Bayesian inference is the task of quantifying a posterior belief over parameters $$\boldsymbol{\theta}$$ given observed data $$\mathbf{x}$$—where $$\mathbf{x}$$ was generated from a model $$p(\mathbf{x}\mid{\boldsymbol{\theta}})$$—via Bayes' Theorem:

$$p(\boldsymbol{\theta}\mid\mathbf{x}) = \frac{p(\mathbf{x}\mid\boldsymbol{\theta})p(\boldsymbol{\theta})}{p(\mathbf{x})}$$

In numerous applications of scientific interest, e.g. cosmological, climatic or urban-mobility phenomena, the likelihood of the data $$\mathbf{x}$$ under the data-generating function $$p(\mathbf{x}\mid\boldsymbol{\theta})$$ is intractable to compute, precluding classical inference approaches. Notwithstanding, simulating new data $$\mathbf{x}$$ from this function is often trivial—for example, by coding the generative process in a few lines of Python—

def generative_process(params):
data = ...  # some deterministic logic
data = ...  # some stochastic logic
data = ...  # whatever you want!
return data

simulated_data = [generative_process(p) for p in [.2, .4, .6, .8, 1]]

—motivating the study of simulation-based Bayesian inference methods, termed SBI.

Furthermore, the evidence $$p(\mathbf{x}) = \int{p(\mathbf{x}\mid\boldsymbol{\theta})p(\boldsymbol{\theta})}d\boldsymbol{\theta}$$ is typically intractable to compute as well. This is because the integral has no closed-form solution; or, were the functional form of the likelihood (which we don't have) and the prior (which we do have) available, expanding these terms yields a summation over an "impractically large" number of terms, e.g. the number of possible cluster assignment configurations in a mixture of Gaussians (Blei et al., 2017). For this reason, in SBI, we typically estimate the unnormalized posterior $$\tilde{p}(\boldsymbol{\theta}\mid\mathbf{x}) = p(\mathbf{x}\mid\boldsymbol{\theta})p(\boldsymbol{\theta}) \propto \frac{p(\mathbf{x}\mid\boldsymbol{\theta})p(\boldsymbol{\theta})}{p(\mathbf{x})}$$.

Recent work has explored the use of neural networks to perform key density estimation tasks, i.e. subroutines, of the SBI routine itself. We refer to this work as Neural SBI. In the following sections, we detail the various classes of these estimation tasks. For a more thorough analysis of their respective motivations, behaviors, and tradeoffs, we refer the reader to the original work.

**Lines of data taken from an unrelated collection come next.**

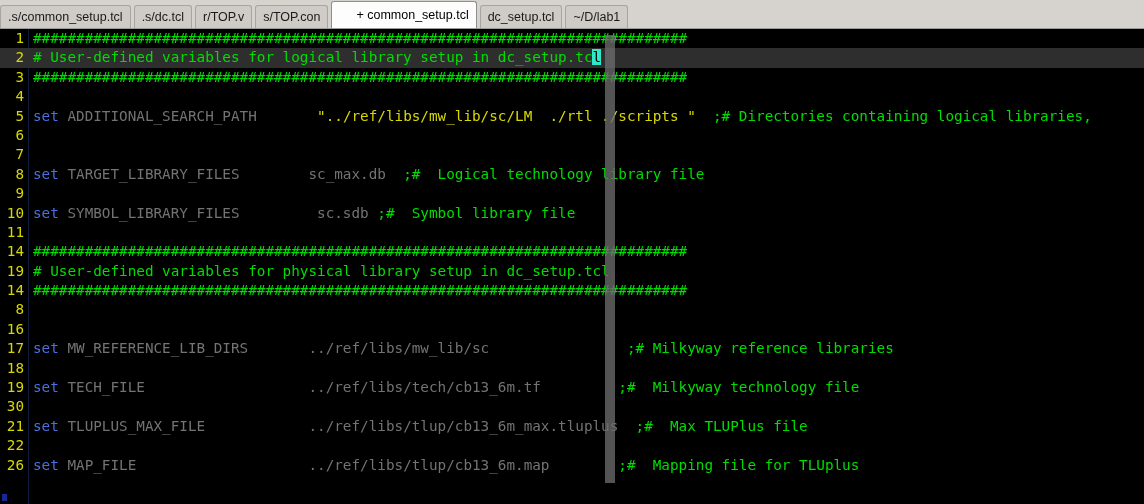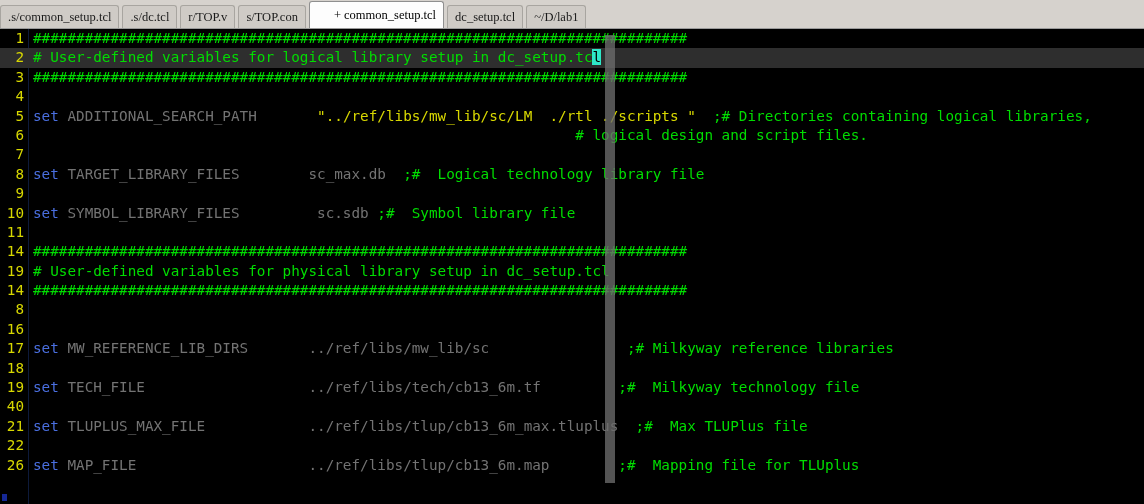--- a/index.html
+++ b/index.html
@@ -29,21 +29,21 @@
   }
   .tab {
     height: 23px;
     line-height: 23px;
     margin-right: 3px;
     padding: 0 7px;
     background: #cfcbc6;
     border: 1px solid #a8a5a0;
     border-bottom: none;
     border-radius: 3px 3px 0 0;
-    font-family: Liberation Serif, serif;
+    font-family: Liberation Sans, sans-serif;
     font-size: 12.5px;
     color: #1a1a1a;
     white-space: nowrap;
     box-sizing: border-box;
     align-self: flex-end;
     margin-bottom: 0px;
   }
   .tab.active {
     background: #fdfdfd;
     border-color: #8f8f8f;
@@ -153,34 +153,34 @@
   </div>
 
 <div id="editor">
   <div id="gutter-rule"></div>
   <div id="code-area">
       <div class="line"><span class="lno">1</span><span class="code"><span class="c-comment">############################################################################</span></span></div>
       <div class="line current"><span class="lno">2</span><span class="code"><span class="c-comment"># User-defined variables for logical library setup in dc_setup.tc</span><span class="cursor">l</span></span></div>
       <div class="line"><span class="lno">3</span><span class="code"><span class="c-comment">############################################################################</span></span></div>
       <div class="line"><span class="lno">4</span><span class="code"></span></div>
       <div class="line"><span class="lno">5</span><span class="code"><span class="c-kw">set</span><span class="c-plain"> ADDITIONAL_SEARCH_PATH       </span><span class="c-str">"../ref/libs/mw_lib/sc/LM  ./rtl ./scripts "</span><span class="c-comment">  ;# Directories containing logical libraries,</span></span></div>
-      <div class="line"><span class="lno">6</span><span class="code"><span class="c-comment">                                                               # logical design and script files.</span></span></div>
+      <div class="line"><span class="lno">6</span></div>
       <div class="line"><span class="lno">7</span><span class="code"></span></div>
       <div class="line"><span class="lno">8</span><span class="code"><span class="c-kw">set</span><span class="c-plain"> TARGET_LIBRARY_FILES        sc_max.db</span><span class="c-comment">  ;#  Logical technology library file</span></span></div>
       <div class="line"><span class="lno">9</span><span class="code"></span></div>
       <div class="line"><span class="lno">10</span><span class="code"><span class="c-kw">set</span><span class="c-plain"> SYMBOL_LIBRARY_FILES         sc.sdb</span><span class="c-comment"> ;#  Symbol library file</span></span></div>
       <div class="line"><span class="lno">11</span><span class="code"></span></div>
       <div class="line"><span class="lno">14</span><span class="code"><span class="c-comment">############################################################################</span></span></div>
       <div class="line"><span class="lno">19</span><span class="code"><span class="c-comment"># User-defined variables for physical library setup in dc_setup.tcl</span></span></div>
       <div class="line"><span class="lno">14</span><span class="code"><span class="c-comment">############################################################################</span></span></div>
       <div class="line"><span class="lno">8</span></div>
       <div class="line"><span class="lno">16</span><span class="code"></span></div>
       <div class="line"><span class="lno">17</span><span class="code"><span class="c-kw">set</span><span class="c-plain"> MW_REFERENCE_LIB_DIRS       ../ref/libs/mw_lib/sc            </span><span class="c-comment">    ;# Milkyway reference libraries</span></span></div>
       <div class="line"><span class="lno">18</span><span class="code"></span></div>
       <div class="line"><span class="lno">19</span><span class="code"><span class="c-kw">set</span><span class="c-plain"> TECH_FILE                   ../ref/libs/tech/cb13_6m.tf       </span><span class="c-comment">  ;#  Milkyway technology file</span></span></div>
-      <div class="line"><span class="lno">40</span><span class="code"></span></div>
+      <div class="line"><span class="lno">30</span><span class="code"></span></div>
       <div class="line"><span class="lno">21</span><span class="code"><span class="c-kw">set</span><span class="c-plain"> TLUPLUS_MAX_FILE            ../ref/libs/tlup/cb13_6m_max.tluplus</span><span class="c-comment">  ;#  Max TLUPlus file</span></span></div>
       <div class="line"><span class="lno">22</span><span class="code"></span></div>
       <div class="line"><span class="lno">26</span><span class="code"><span class="c-kw">set</span><span class="c-plain"> MAP_FILE                    ../ref/libs/tlup/cb13_6m.map      </span><span class="c-comment">  ;#  Mapping file for TLUplus</span></span></div>
     </div>
   <div id="vbar"></div>
   <div id="corner-dot"></div>
 </div>
 
 </body></html>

Neural Posterior Estimation

In this class of models, we estimate $$\tilde{p}(\boldsymbol{\theta}\mid\mathbf{x})$$ with a conditional neural density estimator $$q_{\phi}(\boldsymbol{\theta}\mid\mathbf{x})$$. Simply, this estimator is a neural network with parameters $$\phi$$ that accepts $$\mathbf{x}$$ as input and produces $$\boldsymbol{\theta}$$ as output. For example, It is trained on data tuples $$\{\boldsymbol{\theta}_n, \mathbf{x}_n\}_{1:N}$$ sampled from $$p(\mathbf{x}, \boldsymbol{\theta}) = p(\mathbf{x}\mid\boldsymbol{\theta})p(\boldsymbol{\theta})$$, where $$p(\boldsymbol{\theta})$$ is a prior we choose, and $$p(\mathbf{x}\mid\boldsymbol{\theta})$$ is our simulator. For example, we can construct this training set as follows:

data = []

for _ in range(N_SAMPLES):
theta = prior.sample()
x = generative_process(theta)

data.append((x, theta))

Then, we train our network.

q_phi.train(data)

Finally, once trained, we can estimate $$\tilde{p}(\boldsymbol{\theta}\mid\mathbf{x} = \mathbf{x}_o)$$—our posterior belief over parameters $$\boldsymbol{\theta}$$ given our observed (not simulated!) data $$\mathbf{x}_o$$ as $$\tilde{p}(\boldsymbol{\theta}\mid\mathbf{x}_o) = q_{\phi}(\boldsymbol{\theta}\mid\mathbf{x} = \mathbf{x}_o)$$.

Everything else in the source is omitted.